▸ Your goal: Copy exactly, and only, the lines between the start of the entries below and the line containing "gap: 5px ->", both inclusive. Omit pictures.

##### Given records

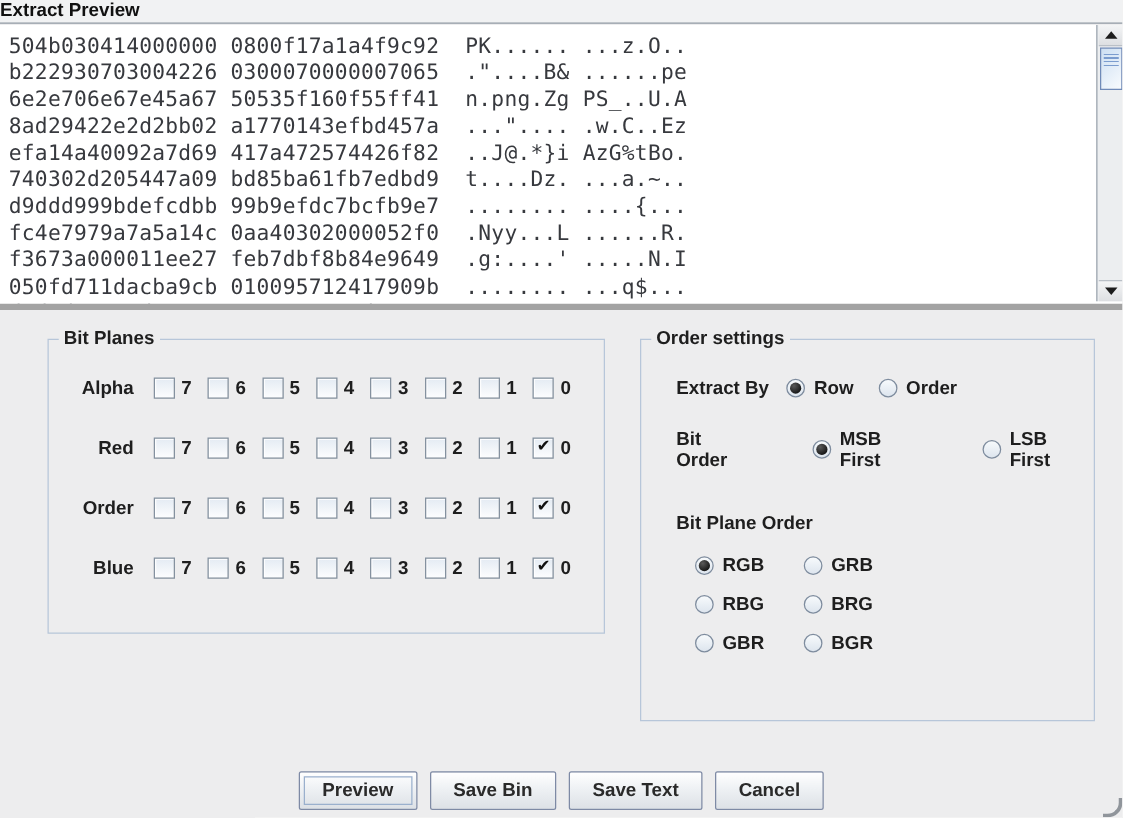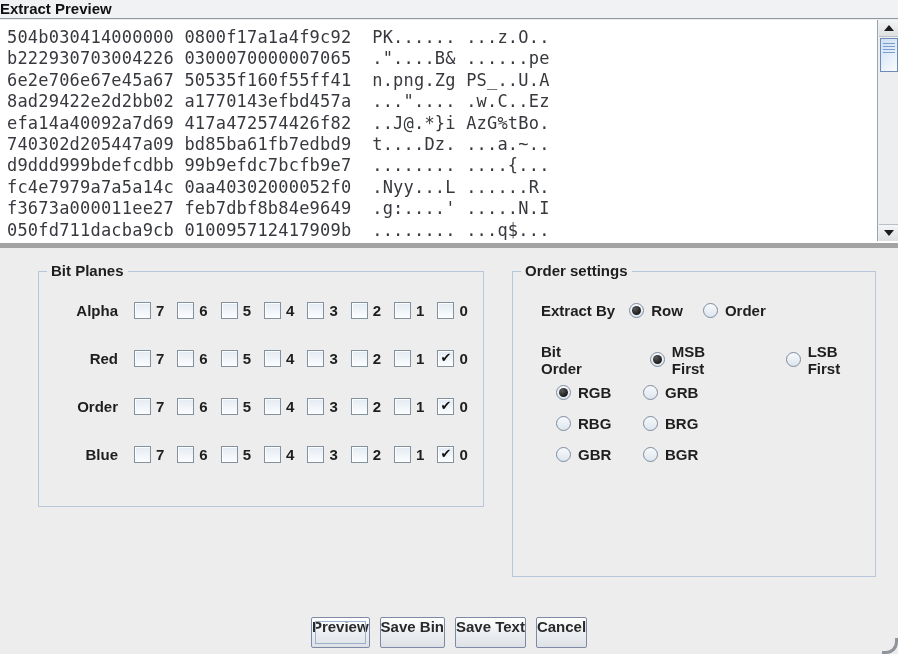"Bit Planes" .gb-bitplanes { padding-left: 11px -> none }
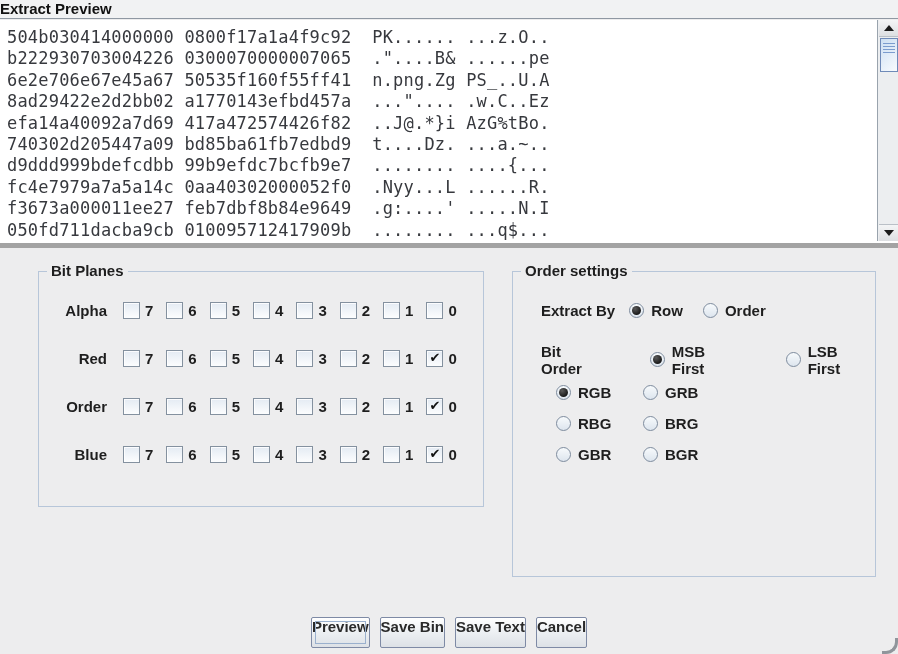"Bit Plane Order" span.rg-label { html: none -> <span>Bit Plane Order</span> }
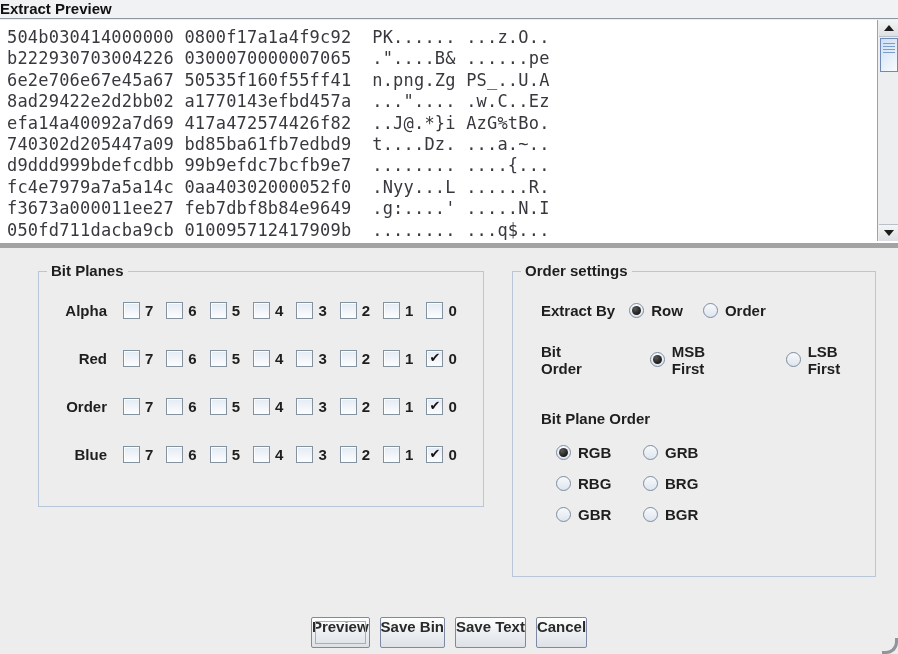"Preview" .btn { align-items: none -> center; padding: 0 0 -> 0 18px }
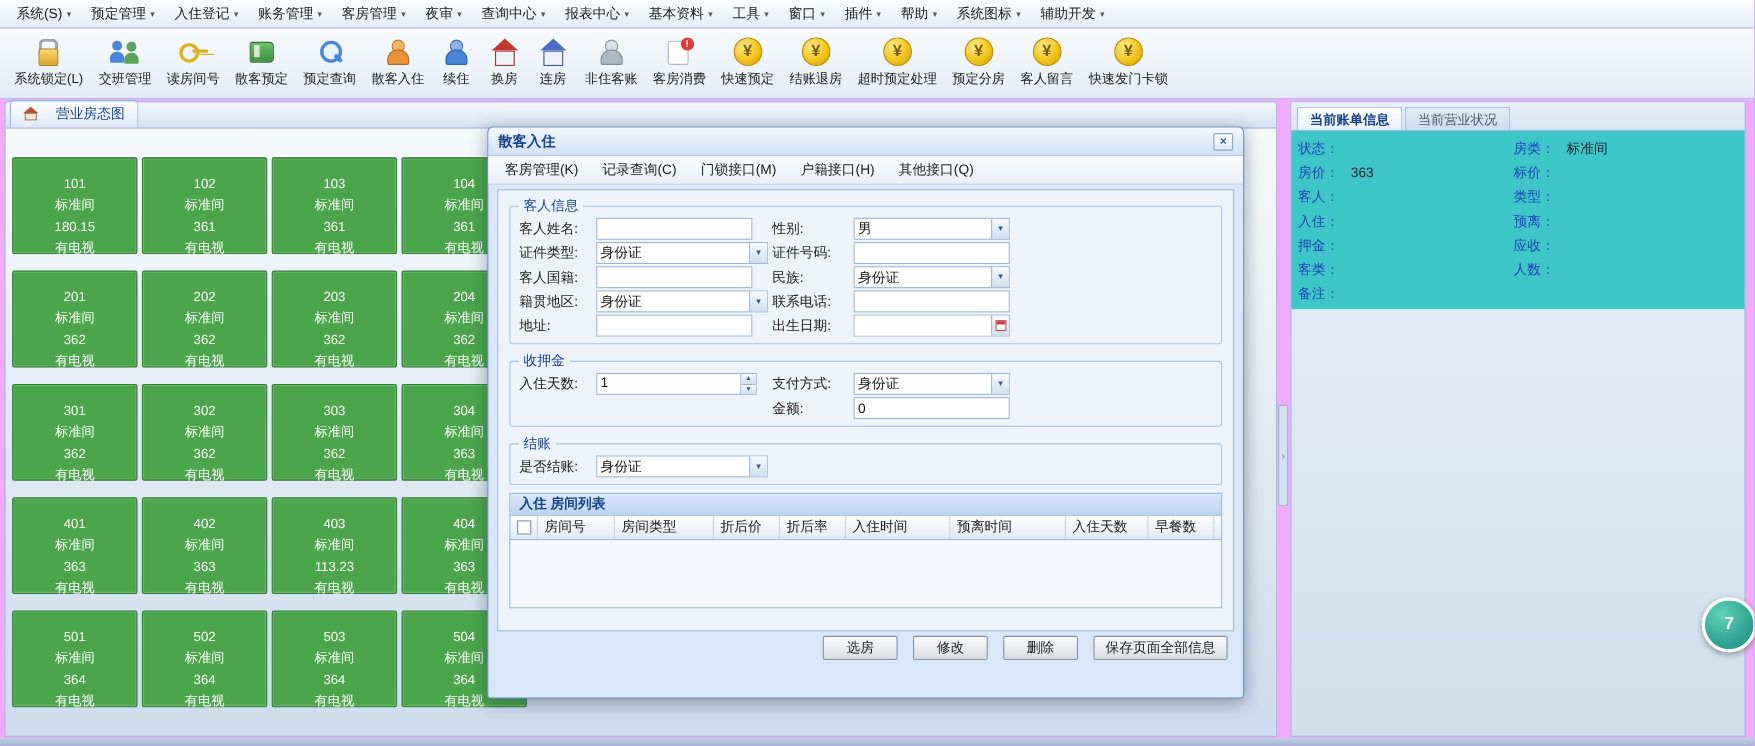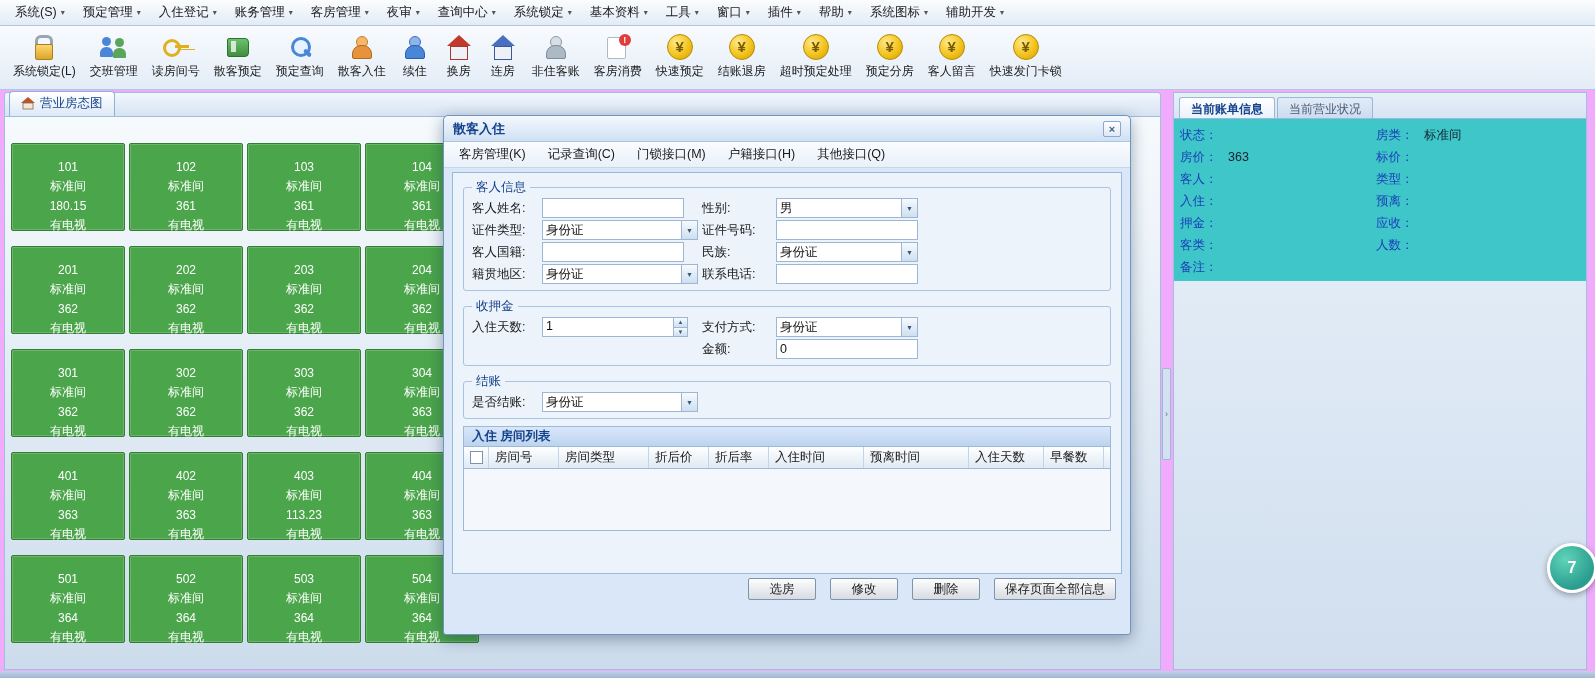"系统锁定" span { text: 系统锁定 -> 报表中心 }
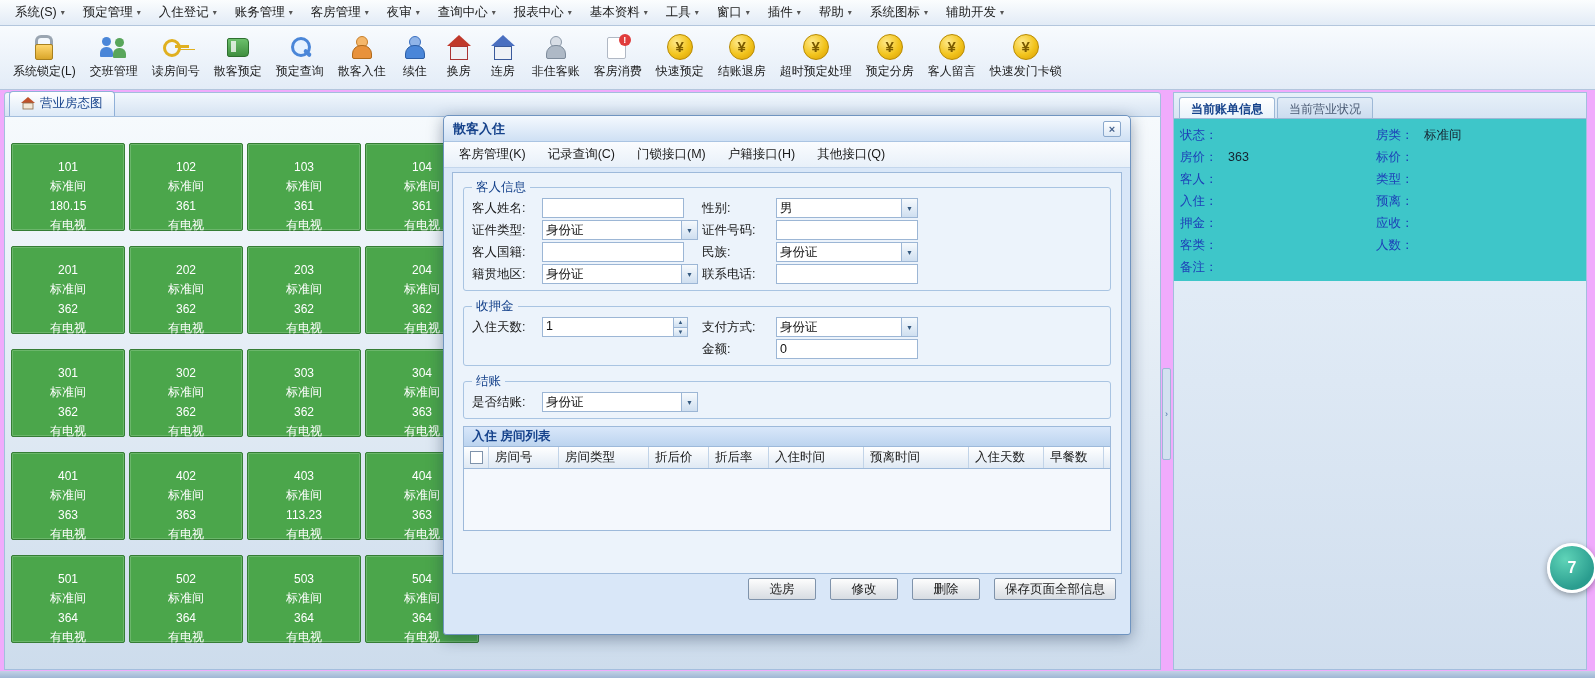"营业房态图" .room-tab { gap: 5px -> 16px }
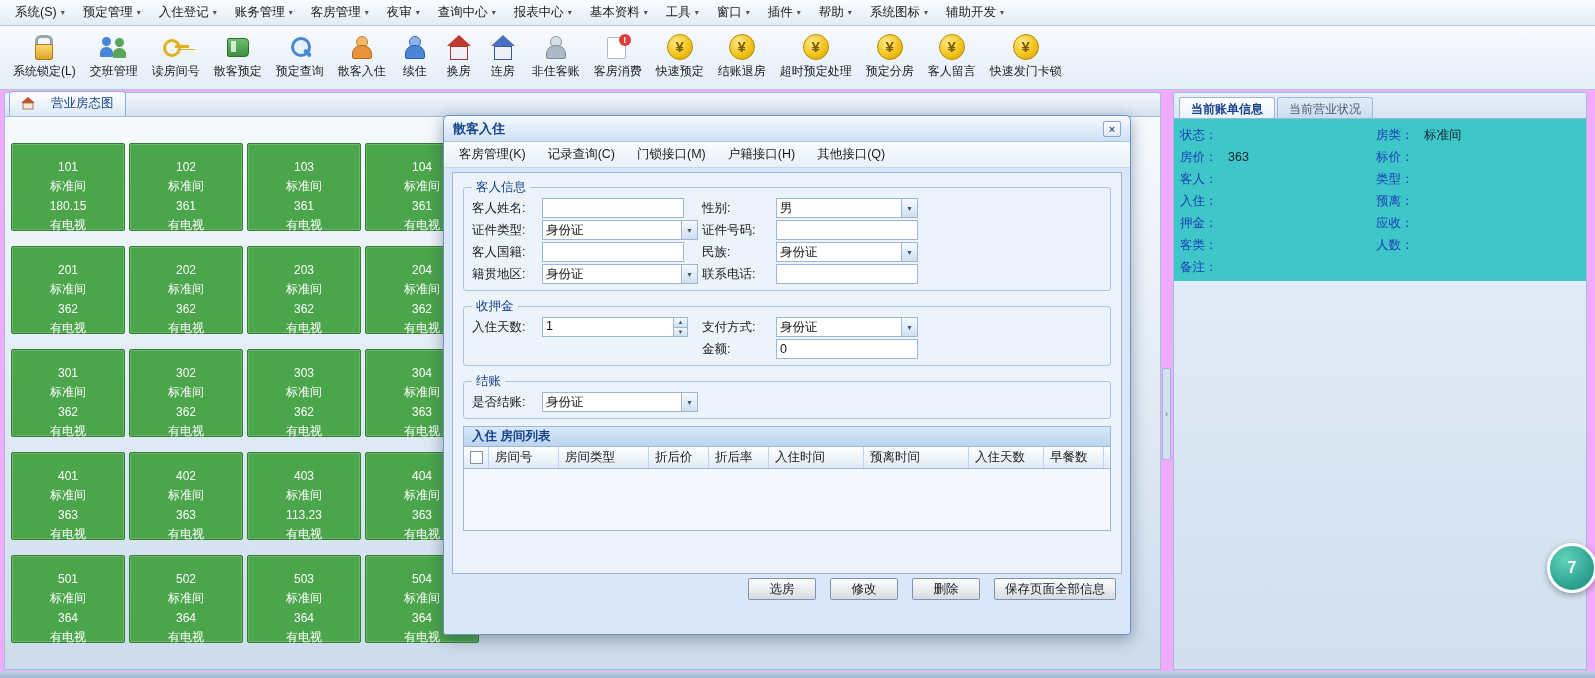"地址:" div.form-row { html: none -> <div> <label>地址:</label> <input> <label>出生日期:</label> <div> <input> <span> <span></span> </span> </div> </div> }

##########

▸ Answer space:
"Bit Planes" .gb-bitplanes { padding-left: 11px -> none }
"Bit Plane Order" span.rg-label { html: none -> <span>Bit Plane Order</span> }
"Preview" .btn { align-items: none -> center; padding: 0 0 -> 0 18px }
"系统锁定" span { text: 系统锁定 -> 报表中心 }
"营业房态图" .room-tab { gap: 5px -> 16px }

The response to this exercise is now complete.